The women who do it are knowledge junkies who are turned on by my husband’s intelligence.  There is a whole group of people who strive to get close to close to him because he is their professor.  They call at all hours with questions…and, “Oh…would you like to go out for a drink?”  I say, “Go!”  It doesn’t bother me a bit.  A man who is happy in his marriage is not going to stray.  That is the bottom line, and I know my husband is happy, because he shows me in one way or another, every day, always putting the marriage first, looking out for me, being loving and kind, taking the time to really discuss things with me without raising his voice.

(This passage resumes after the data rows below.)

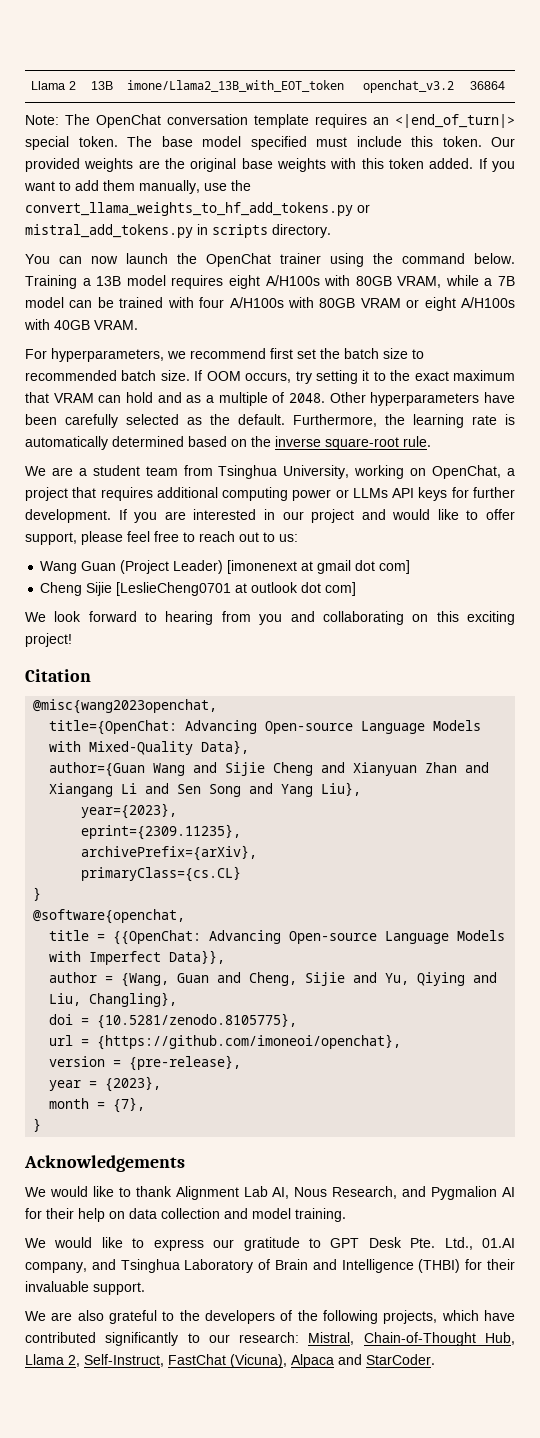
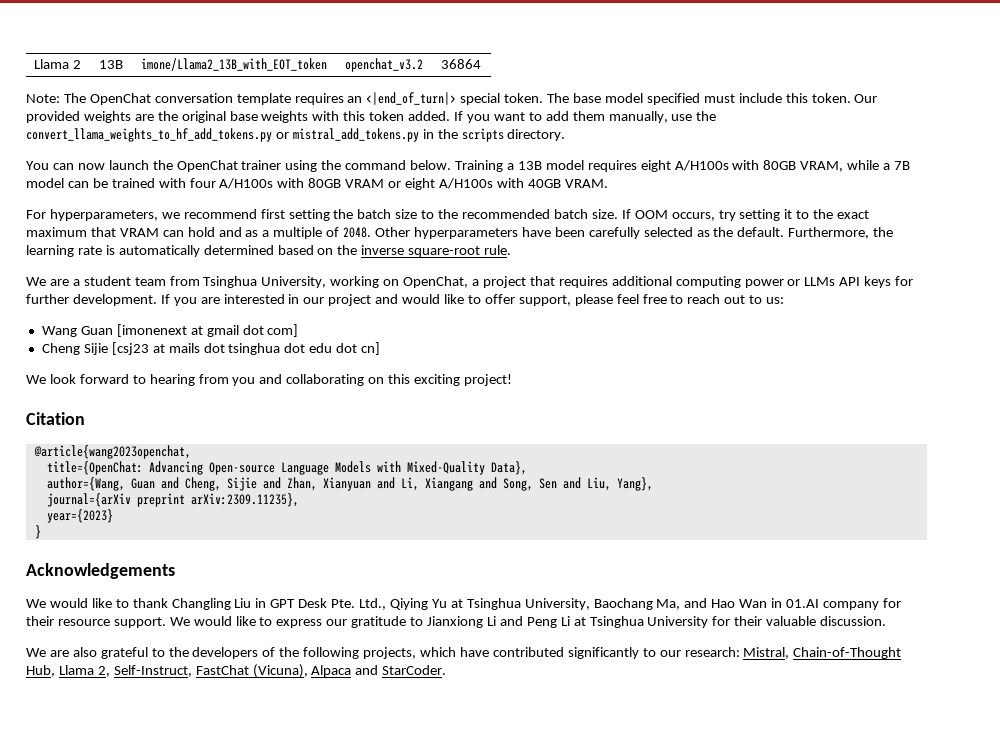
- If you want to add them manually, use the convert_llama_weights_to_hf_add_tokens.py or mistral_add_tokens.py in scripts directory.
+ If you want to add them manually, use the convert_llama_weights_to_hf_add_tokens.py or mistral_add_tokens.py in the scripts directory.
- For hyperparameters, we recommend first set the batch size to recommended batch size.
+ For hyperparameters, we recommend first setting the batch size to the recommended batch size.
- Wang Guan (Project Leader) [imonenext at gmail dot com]
+ Wang Guan [imonenext at gmail dot com]
- Cheng Sijie [LeslieCheng0701 at outlook dot com]
+ Cheng Sijie [csj23 at mails dot tsinghua dot edu dot cn]
- @misc{wang2023openchat,
+ @article{wang2023openchat,
- author={Guan Wang and Sijie Cheng and Xianyuan Zhan and Xiangang Li and Sen Song and Yang Liu},
- year={2023},
- eprint={2309.11235},
- archivePrefix={arXiv},
- primaryClass={cs.CL}
- }
- @software{openchat,
- title = {{OpenChat: Advancing Open-source Language Models with Imperfect Data}},
- author = {Wang, Guan and Cheng, Sijie and Yu, Qiying and Liu, Changling},
- doi = {10.5281/zenodo.8105775},
- url = {https://github.com/imoneoi/openchat},
- version = {pre-release},
- year = {2023},
- month = {7},
+ author={Wang, Guan and Cheng, Sijie and Zhan, Xianyuan and Li, Xiangang and Song, Sen and Liu, Yang},
+ journal={arXiv preprint arXiv:2309.11235},
+ year={2023}
- We would like to thank Alignment Lab AI, Nous Research, and Pygmalion AI for their help on data collection and model training.
- We would like to express our gratitude to GPT Desk Pte. Ltd., 01.AI company, and Tsinghua Laboratory of Brain and Intelligence (THBI) for their invaluable support.
+ We would like to thank Changling Liu in GPT Desk Pte. Ltd., Qiying Yu at Tsinghua University, Baochang Ma, and Hao Wan in 01.AI company for their resource support. We would like to express our gratitude to Jianxiong Li and Peng Li at Tsinghua University for their valuable discussion.

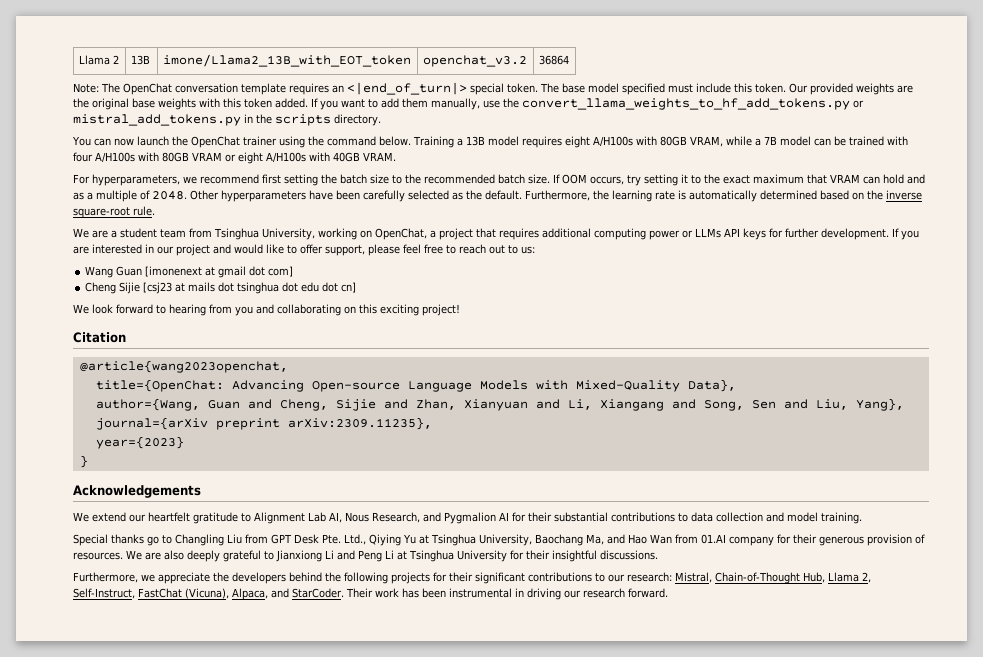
- We would like to thank Changling Liu in GPT Desk Pte. Ltd., Qiying Yu at Tsinghua University, Baochang Ma, and Hao Wan in 01.AI company for their resource support. We would like to express our gratitude to Jianxiong Li and Peng Li at Tsinghua University for their valuable discussion.
- We are also grateful to the developers of the following projects, which have contributed significantly to our research: Mistral, Chain-of-Thought Hub, Llama 2, Self-Instruct, FastChat (Vicuna), Alpaca and StarCoder.
+ We extend our heartfelt gratitude to Alignment Lab AI, Nous Research, and Pygmalion AI for their substantial contributions to data collection and model training.
+ Special thanks go to Changling Liu from GPT Desk Pte. Ltd., Qiying Yu at Tsinghua University, Baochang Ma, and Hao Wan from 01.AI company for their generous provision of resources. We are also deeply grateful to Jianxiong Li and Peng Li at Tsinghua University for their insightful discussions.
+ Furthermore, we appreciate the developers behind the following projects for their significant contributions to our research: Mistral, Chain-of-Thought Hub, Llama 2, Self-Instruct, FastChat (Vicuna), Alpaca, and StarCoder.
+ Their work has been instrumental in driving our research forward.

My husband has traveled the globe in his capacity as a professor, administrator, author, playwright, et al.  There is the story of the woman in China…his tour guide….who exchanged email addresses and proceeded to ruthlessly flirt.  There are countless stories of students who send him gifts and flirty notes.  It happens, and I barely notice.  It doesn’t bother me at all.  I trust the man implicitly.  Otherwise, I would not be married to him.  I would not be in a marriage or any relationship, in which I couldn’t trust the other person.  I mean, what is the point?  Who is that insecure, anyway? I can’t imagine.

There are always women who have worked hard on their writing….their short stories and poetry, who target him as someone who really cares.  They are right.  He does.  He cares about his students, their writing and work, and he does what he can to help them. He just doesn’t care about their crushes the way that they want him to.  I mean, he does care, and is gentle with them as he lets them down.   About this, he is sincere.  He is an excellent lecturer, and his classwork is interesting and stimulating.  However, just as many patients develop crushes on their doctors, or church attendees develop crushes on their ministers, so goes it with college professors.

There are the ones who try to sidle up to me, because I am his wife, thus providing easy access.  I can spot them a mile away, because it has happened so many times.  I’m nice to them, invite them over for tea, interact with them in a friendly manner, knowing full well that they are seeking the attention of my husband.  It’s sort of funny really.  I think we both work together to let them down gently.

Not a day passes that I am not grateful that I can be secure in my relationship, that I know, deep in my heart, that despite those who develop crushes on him, he is true to his marriage.  I would never even consider being in a relationship in which trust was not at the forefront of all interactions.  I can’t imagine being so insecure that I’d stay in a relationship that was any different.  Nope.  I’m a pretty lucky woman.

Ours is not a conventional marriage.  Some of you reading this will understand this statement more than others.  However, a good marriage it is.  We are deeply in love with one another, and are always concerned about the other person.  Isn’t that the way a good marriage should be?